Il pane è un alimento primario nel settore alimentare. Come per tutti gli alimenti è sottoposto ad una serie di controlli sia in fase produttiva che di commercializzazione. Con regole ben precise. Il pane inoltre può essere venduto sfuso o confezionato.
Non sempre però può essere venduto sfuso. Quando deve obbligatoriamente essere venduto confezionato? Quando è parzialmente precotto, surgelato o meno, e la sua cottura deve essere completata in un secondo momento. E c’è di più: il prodotto va anche ben distinto da quello fresco e deve essere corredato da specifica etichettatura che informi il consumatore sulle modalità di preparazione. Lo ribadisce una sentenza del Consiglio di Stato dello scorso ottobre, che è stato chiamato in appello e ha confermato il rifiuto del ricorso al Tar fatto da un supermercato pugliese contro l’Asl di Lecce.

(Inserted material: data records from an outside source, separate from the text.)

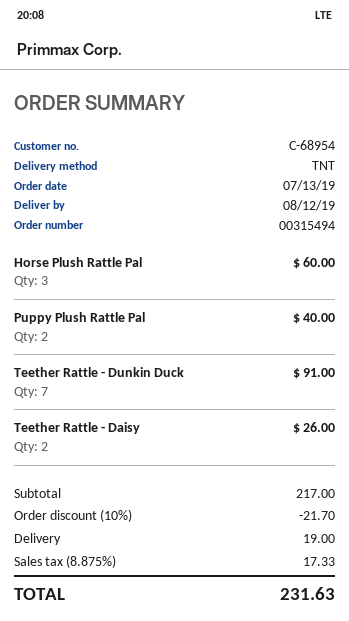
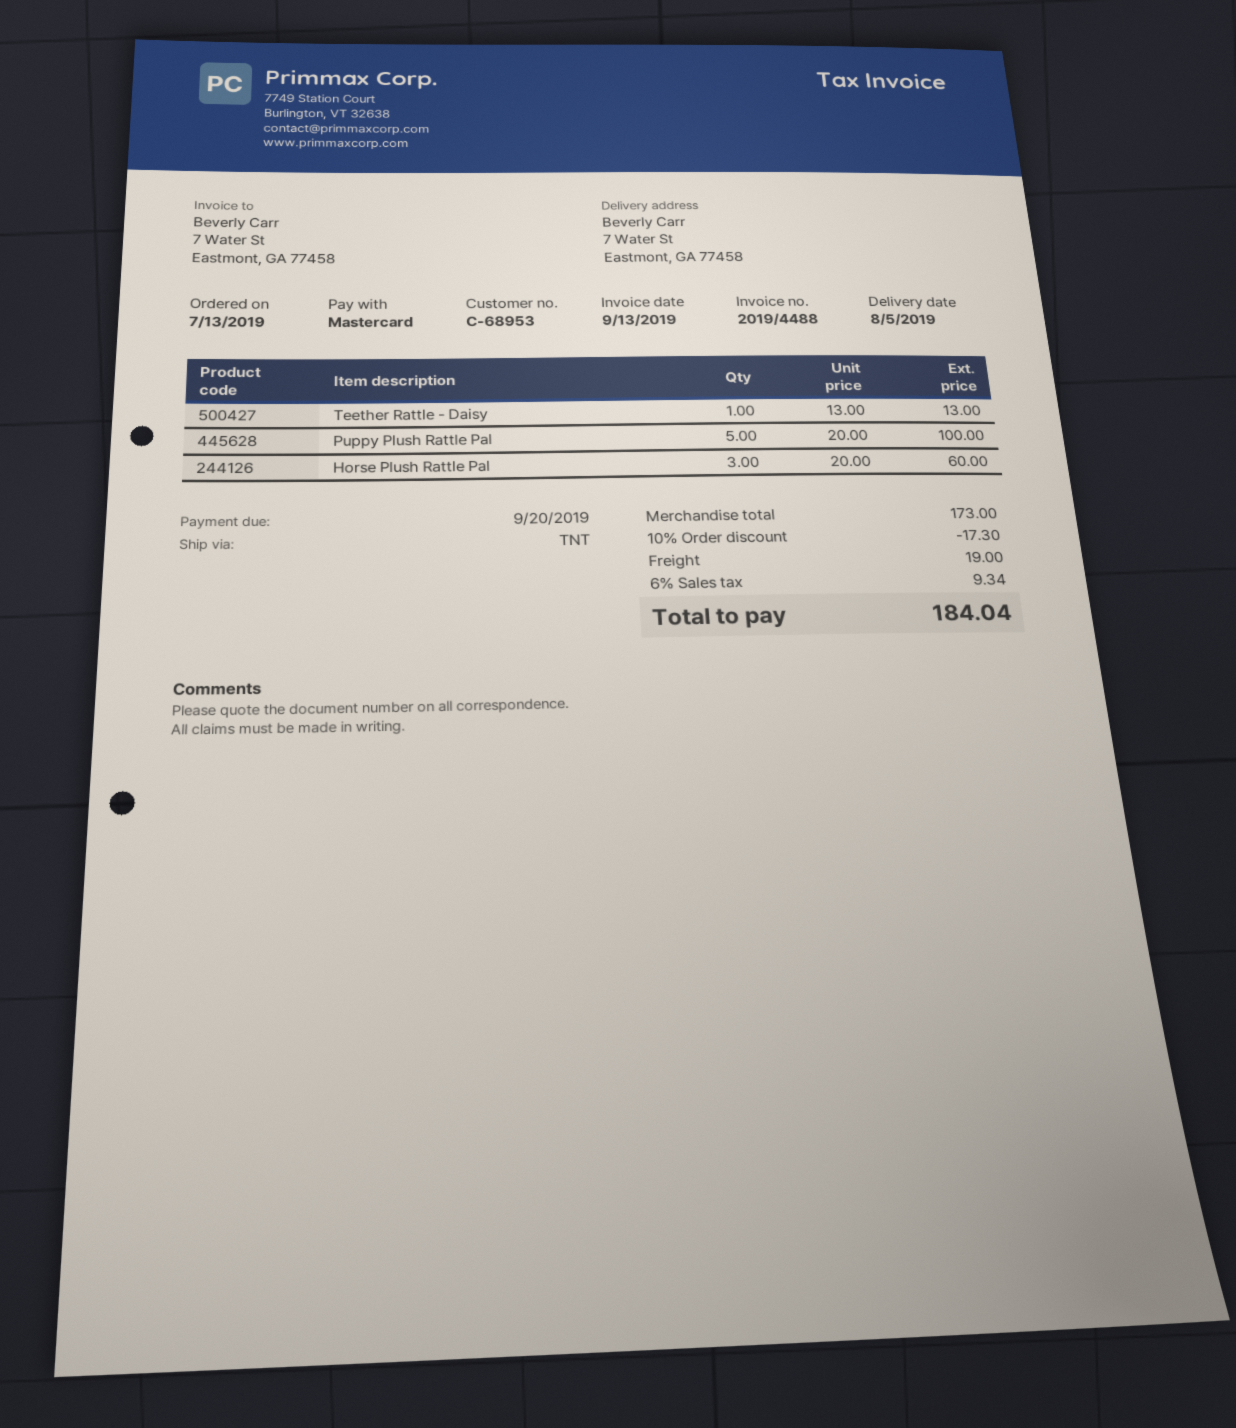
delivery date: 2019-08-12 -> 2019-08-05
customer number: C-68954 -> C-68953
Puppy Plush Rattle Pal: 2 for 40.00 -> 5 for 100.00
Teether Rattle - Dunkin Duck: 7 for 91.00 -> none
Teether Rattle - Daisy: 2 for 26.00 -> 1 for 13.00
subtotal: 217.00 -> 173.00
discount: 10% = 21.70 -> 10% = 17.30
tax: 8.875% = 17.33 -> 6% = 9.34
total: 231.63 -> 184.04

È sempre più ricorrente soprattutto nei supermercati l’utilizzo di contenitori, in cui viene riposto il pane sfuso di solito proveniente da cottura di pane precotto precedentemente, a disposizione dei clienti che, seguendo le indicazioni apposite riportate accanto agli stessi contenitori possono ritirarlo, inserirlo in appositi sacchetti, pesarlo con un riferimento numerico, stampare la scontrino con relativo prezzo, peso ed informazioni di legge ed apporlo sullo stesso sacchetto.
La motivazione del sequestro risiedeva nel fatto che un cliente senza dotarsi di appositi guanti aveva prelevato da un apposito erogatore a cassetto alcuni pezzi di pane precotto, dopo averne toccati con le mani diversi di questi, e li aveva imbustati, prezzati ed acquistati, e ciò era avvenuto senza la presenza di un operatore che potesse controllare il rispetto delle modalità di prelievo ed acquisto da parte della clientela.
Il Consiglio di Stato al proposito ha richiamato le norme che prevedono l’obbligo del preconfezionamento per il pane ottenuto per cottura del pane parzialmente cotto, surgelato o meno, sia l’art. 14 comma 4 delle Legge 580/67, che l’art. 1 del Regolamento sulla revisione della normativa in materia di lavorazione e commercio del pane, approvato con DPR 30 novembre 1998 n. 502.
Entrambi i provvedimenti stabiliscono che oltre che preconfezionato il pane deve essere etichettato secondo le indicazioni previste dalla normativa vigente e posto in vendita in comparti separati da quelli in cui viene collocato il pane fresco informando il consumatore sulla natura del prodotto.
La Corte, oltre a reputare chiare le disposizioni sul preconfezionamento, sia quella primaria che quella regolamentare, ritiene che solo in via eccezionale le operazioni di preconfezionamento possano avvenire nella medesima area di vendita fatte salve le norme igienico-sanitarie. Comunque, nemmeno la deroga all’obbligo del preconfezionamento in un’area diversa da quella di vendita consente la vendita di pane non preconfezionato.
Nella fattispecie pertanto Il Consiglio di Stato, rilevando che la modalità di vendita utilizzata dall’impresa ricorrente non dà garanzie sull’igiene e la sicurezza alimentare, finalità evidenziata dalla disposizione regolamentare, in quanto permette al consumatore, prima del confezionamento, di entrare in contatto con il pane e riporlo poi nell’erogatore, danneggiando altri futuri ed ignari clienti, dichiara non ammissibile il ricorso di primo grado, sancendo come illegittima la prassi, adottata soprattutto nella grande distribuzione (GDO), di consentire direttamente ai clienti il confezionamento del pane.